C’est étonnant ce que le hasard peut permettre comme rencontre, même si elle est lapidaire, de pierre cela s’entend.

Qui est Libéral ? Libéral Bruand ?
Hormis cette mémoire de pierre, le nom de cet architecte ne résonne pas dans les cordes de nos mémoires et n’est pas passé à la postérité.

C’est pourtant lui, dont le projet fut choisi parmi huit autres par Louis Dieudonné, dit Louis XIV, qui conçut les plans et conduisit sur un vaste terrain de dix hectares les travaux de l’Hôtel des Invalides.
Il conçut également les premières esquisses de la Place Vendôme et de la Basilique Notre-Dame des Victoires.
Il fut le professeur de Jules Hardouin-Mansart a qui nous devons également pléthore de chefs d’œuvre de l’architecture classique.

Si cet homme savait qu’aujourd’hui encore, l’Hôtel des Invalides, reste dans sa vocation première voulue par le Roi Soleil, celle d’être un écrin pour les soldats meurtris par les combats, à qui une Nation se doit de rendre tous les hommages et, plus tristement, les derniers honneurs, il se sentirait certainement grandi de permettre de préserver cet esprit de reconnaissance, de gratitude.

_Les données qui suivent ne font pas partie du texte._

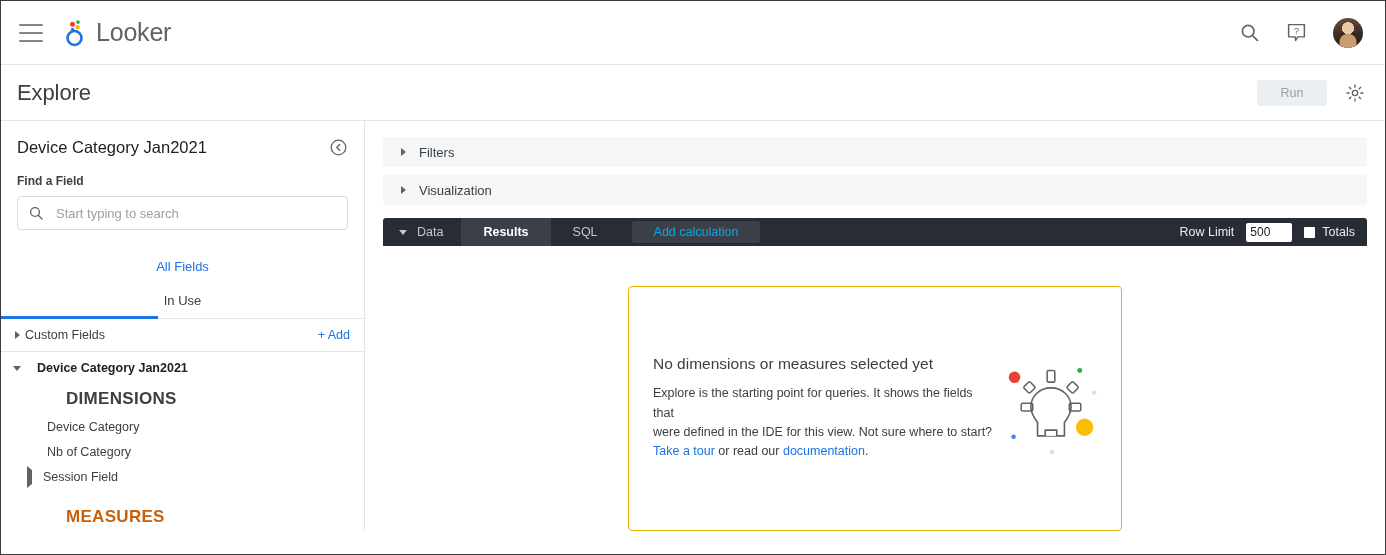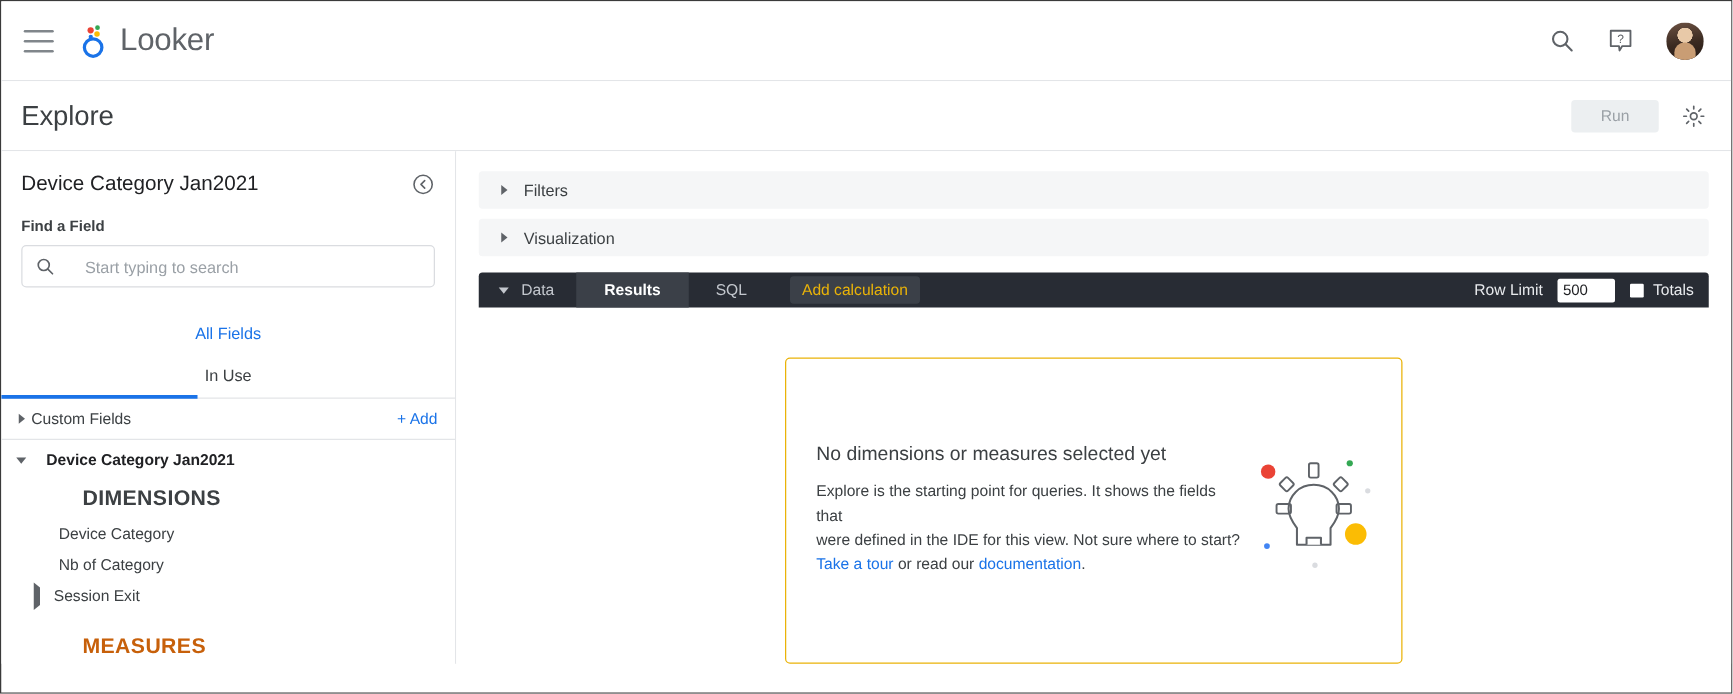"Start typing to search" .search-box { gap: 24px -> 12px }
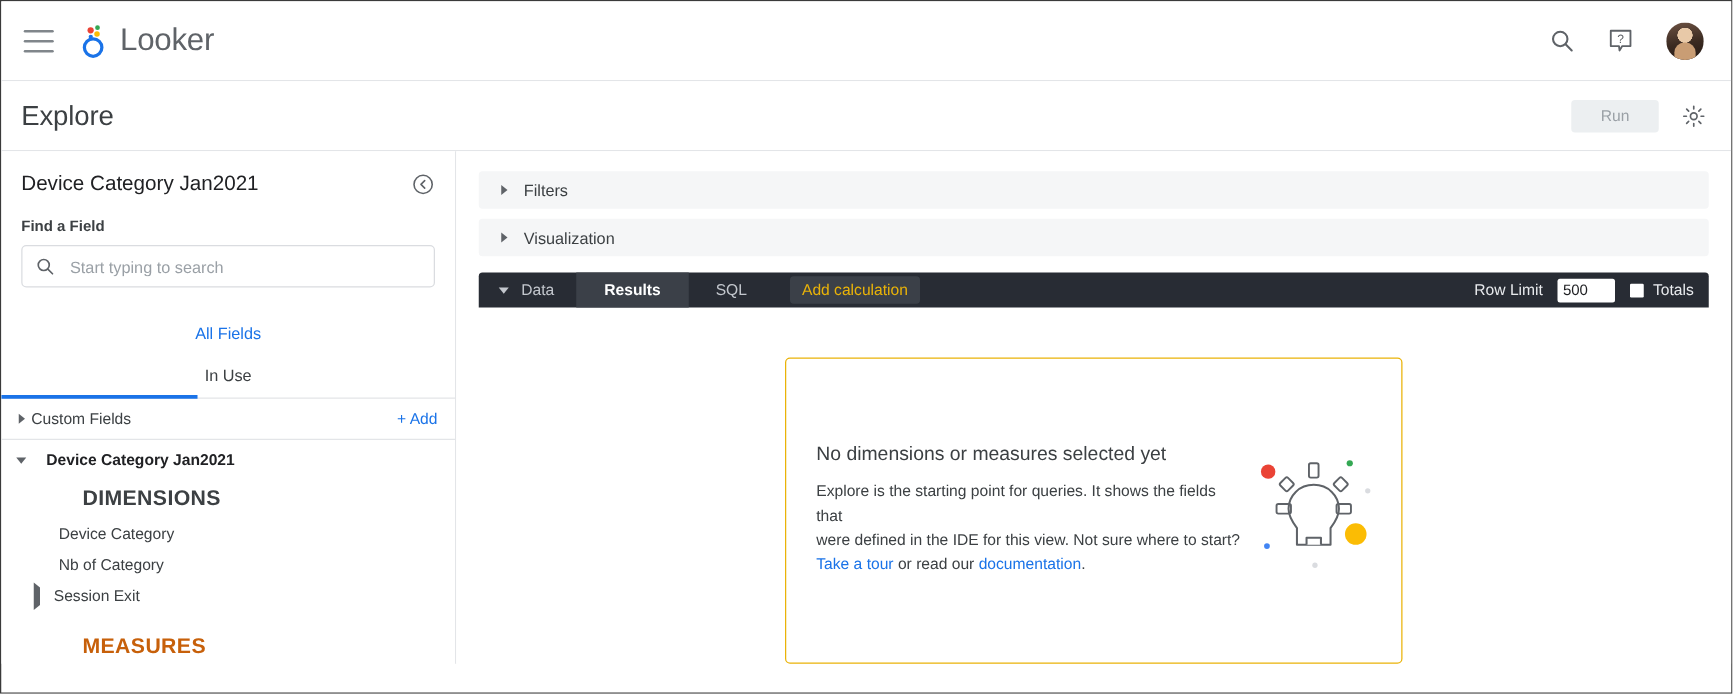"Add calculation" .dt-addcalc { color: #eab308 -> #0ea5e9; padding: 4px 10px -> 4px 22px }
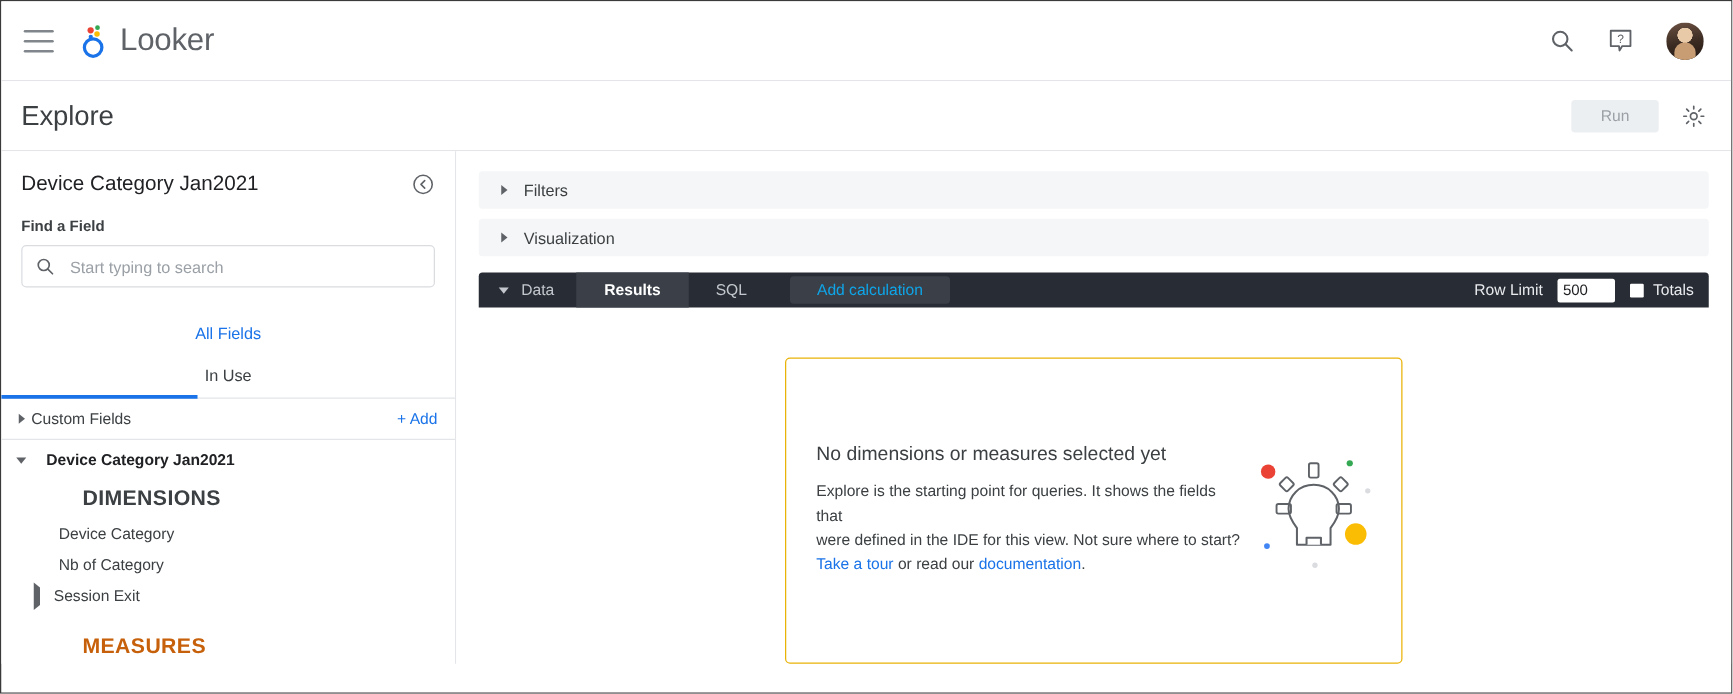"Session Exit" span { text: Exit -> Field }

Avant de tourner le dos et de reprendre le cours de mon chemin, je me suis laissé aller à penser qu’il y avait, de par le monde, de par la France, des hommes, humbles en leur époque, mais tant plus grands qu’eux-mêmes qu’ils laissaient derrière eux, pour leur temps, pour longtemps et pour l’avenir des générations, des balises, des repères, des sémaphores pour que nous ne perdions pas nous-mêmes.